Rep. Jared Polis (D-Colo.) has introduced the federal Student Non-Discrimination Act (H.R.4350) into the US House of Representatives. The bill aims to curb violence against students in public schools who identify as being lesbian, gay, bisexual or transgender (LGBT) and to establish a federal prohibition on discrimination in public schools based on a student’s perceived or actual sexual orientation or gender identity.
From Rep Jared Polis’ press release:
“Every day innocent students fall victim to relentless harassment and discrimination from teachers, staff, and fellow students based on their sexual orientation,” said Polis. “These actions not only hurt our students and our schools but, left unchecked, can also lead to life-threatening violence. Like Title VI for minorities in the 60s and Title IX for women in the 70s, my legislation puts LGBT students on an equal footing with their peers, so they can attend school and get a quality education, free from fear.”
Current federal statutes already give protected status to students on the basis of their race, color, sex, religion, disability and national origin. Currently, no express federal protection exists for sexual orientation or gender identity. This means that school districts often have no comprehensive guide on how to tackle anti-gay prejudice and bullying, and that they are not always held accountable for taking steps to manage and prevent the bullying and mistreatment of LGBT students in their care.
The bill has 60 original co-sponsors including Rep. Tammy Baldwin and Rep. Barney Frank. The ACLU has released a statement calling the bill “well overdue,” and praising Rep Jared Polis’ advocacy and leadership on this issue. Christopher Anders, ACLU Senior Legislative Counsel, writes:
“This landmark bill is long overdue.

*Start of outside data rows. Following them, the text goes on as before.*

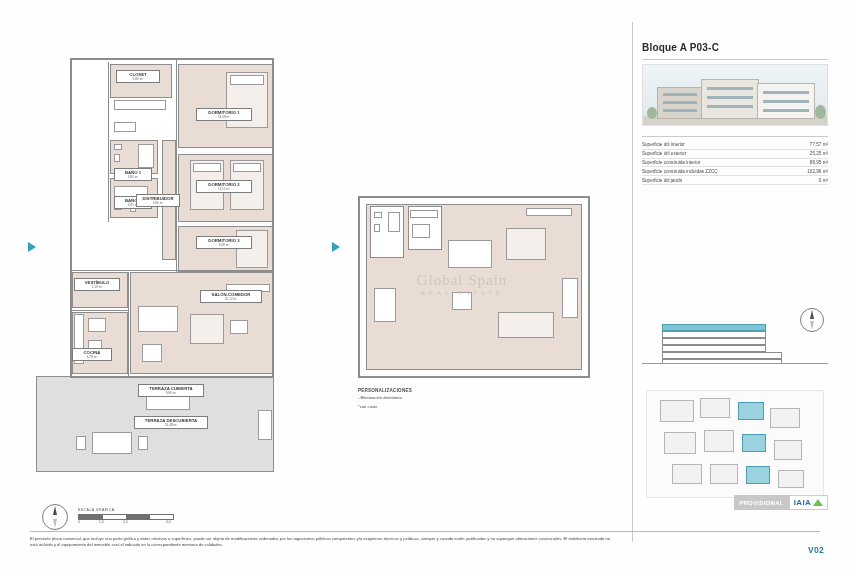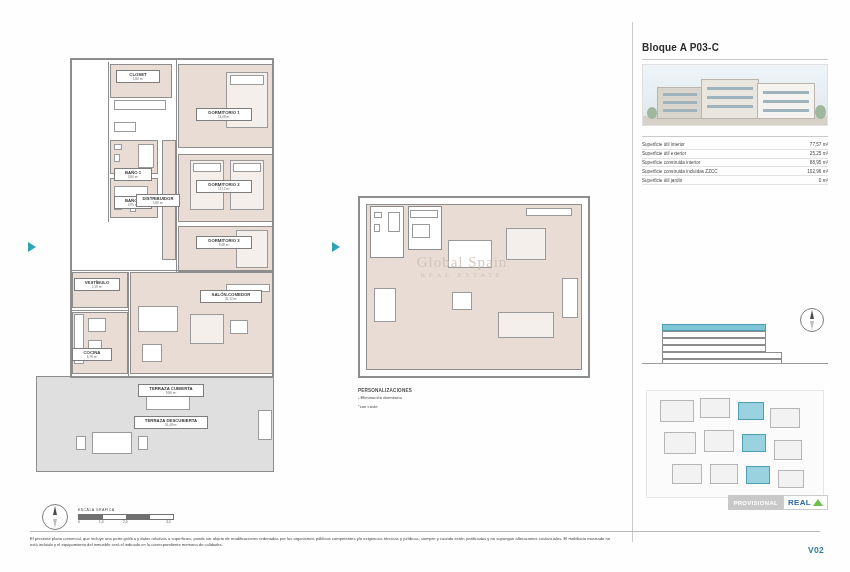--- a/index.html
+++ b/index.html
@@ -515,7 +515,7 @@
 
     <div class="arrow-marker" style="left:2px;top:214px;"></div>
 
-    <div class="watermark" style="left:32px;top:226px;width:200px;text-align:center;">
+    <div class="watermark" style="left:32px;top:244px;width:200px;text-align:center;">
       <div class="w1">Global Spain</div>
       <div class="w2">REAL ESTATE</div>
     </div>

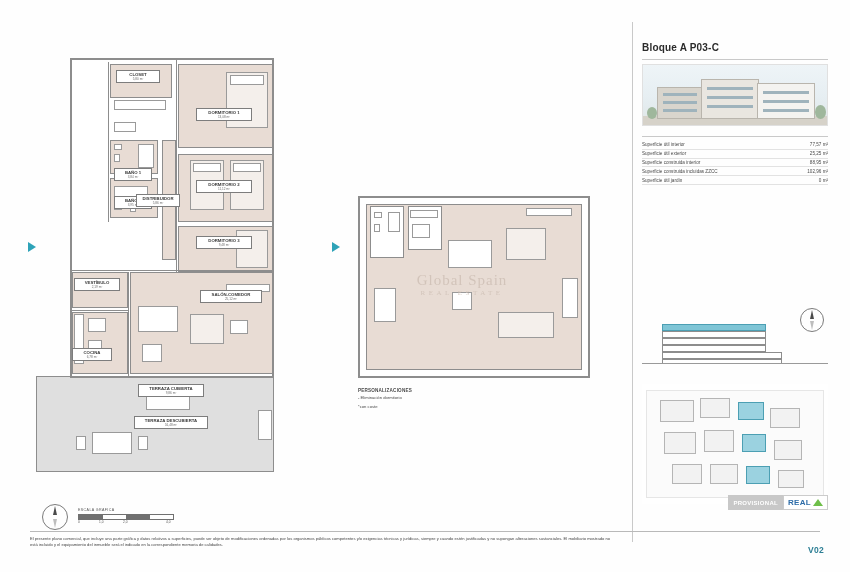--- a/index.html
+++ b/index.html
@@ -633,7 +633,7 @@
   <div class="stamp">
     <div class="txt">PROVISIONAL</div>
     <div class="logo">
-      <span class="nm">REAL</span>
+      <span class="nm">IAIA</span>
       <span class="house"></span>
     </div>
   </div>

Many LGBT students face harassment, discrimination and sometimes violence in our schools. Our public schools should not be places of exclusion, but places where students feel safe and free from discrimination. The Student Non-Discrimination Act will go a long way toward protecting LGBT students and will help promote a better learning environment. We urge the House to take swift action on this bill.”
Lambda Legal similarly praised the bill and also highlighted how they have presonally seen a very real need for such protection in US schools. From the Lambda Legal press release:
“At Lambda Legal, we’ve encountered extraordinary cases of violence and discrimination against LGBT young people in schools – and sometimes against the allies who try to support them. The Student Non-Discrimination Act takes a big step toward a safer and healthier environment in every public school.
“Gay, lesbian, bisexual and transgender students have long been at a significant disadvantage without specific protection under federal law. All students have a right to a safe learning environment, and this law will leave no doubt as to public schools’ responsibility to provide it.”
In a 2009 National School Climate Survey conducted by the Gay, Lesbian, Straight Education Network (GLSEN), 91 percent of middle school students who identified as being LGBT reported that they had been verbally harassed because of their perceived or actual sexuality, while 59 percent reported that they had been physically harassed (pushed about or shoved), and 38 percent reported that they had been physically assaulted (punched, kicked or injured with a weapon). A similar trend was found for students facing hostility over their perceived or actual gender expression.
The study also noted the following:
Finding: Many LGBT students in middle school did not have access to important resources and interventions that can improve school climate.
Very few LGBT middle school students (4%) reported that their school had a Gay-Straight Alliance or similar student club, and they were much less likely to have a GSA than students in high school (43%).
64% of LGBT middle school students reported having at least one teacher or other school staff person in school who they felt was supportive of LGBT students, but they were less likely than high school students (86%) to report having supportive school staff.
When asked about the presence of school policies addressing harassment, 52% of LGBT middle school students reported that their school had some type of anti-harassment policy. However, only 17% of middle school students reported that the policy explicitly mentioned protections from harassment based on sexual orientation and/or gender identity/expression.
If there’s any doubt in your mind as to the need for the Student Non-Discrimination Act, Sirdeaner Walker’s story may speak to you. In 2009 her son, Carl Joseph Walker-Hoover, committed suicide by hanging himself. Why? Mrs. Walker puts it down to the near constant bullying he had endured at school over his perceived sexuality. Carl was just eleven-years-old. When, prior to Carl’s suicide, Mrs. Walker had raised concerns with the school, they dismissed the name calling and physical harassment her son had received as being “normal.” On the school’s failure to help her son, she later said:
“I desperately wish they had been right. But like the vast majority of schools… they just didn’t know how to deal with bullying. They simply didn’t have the policies or the training to make it better. And the problem just got worse.”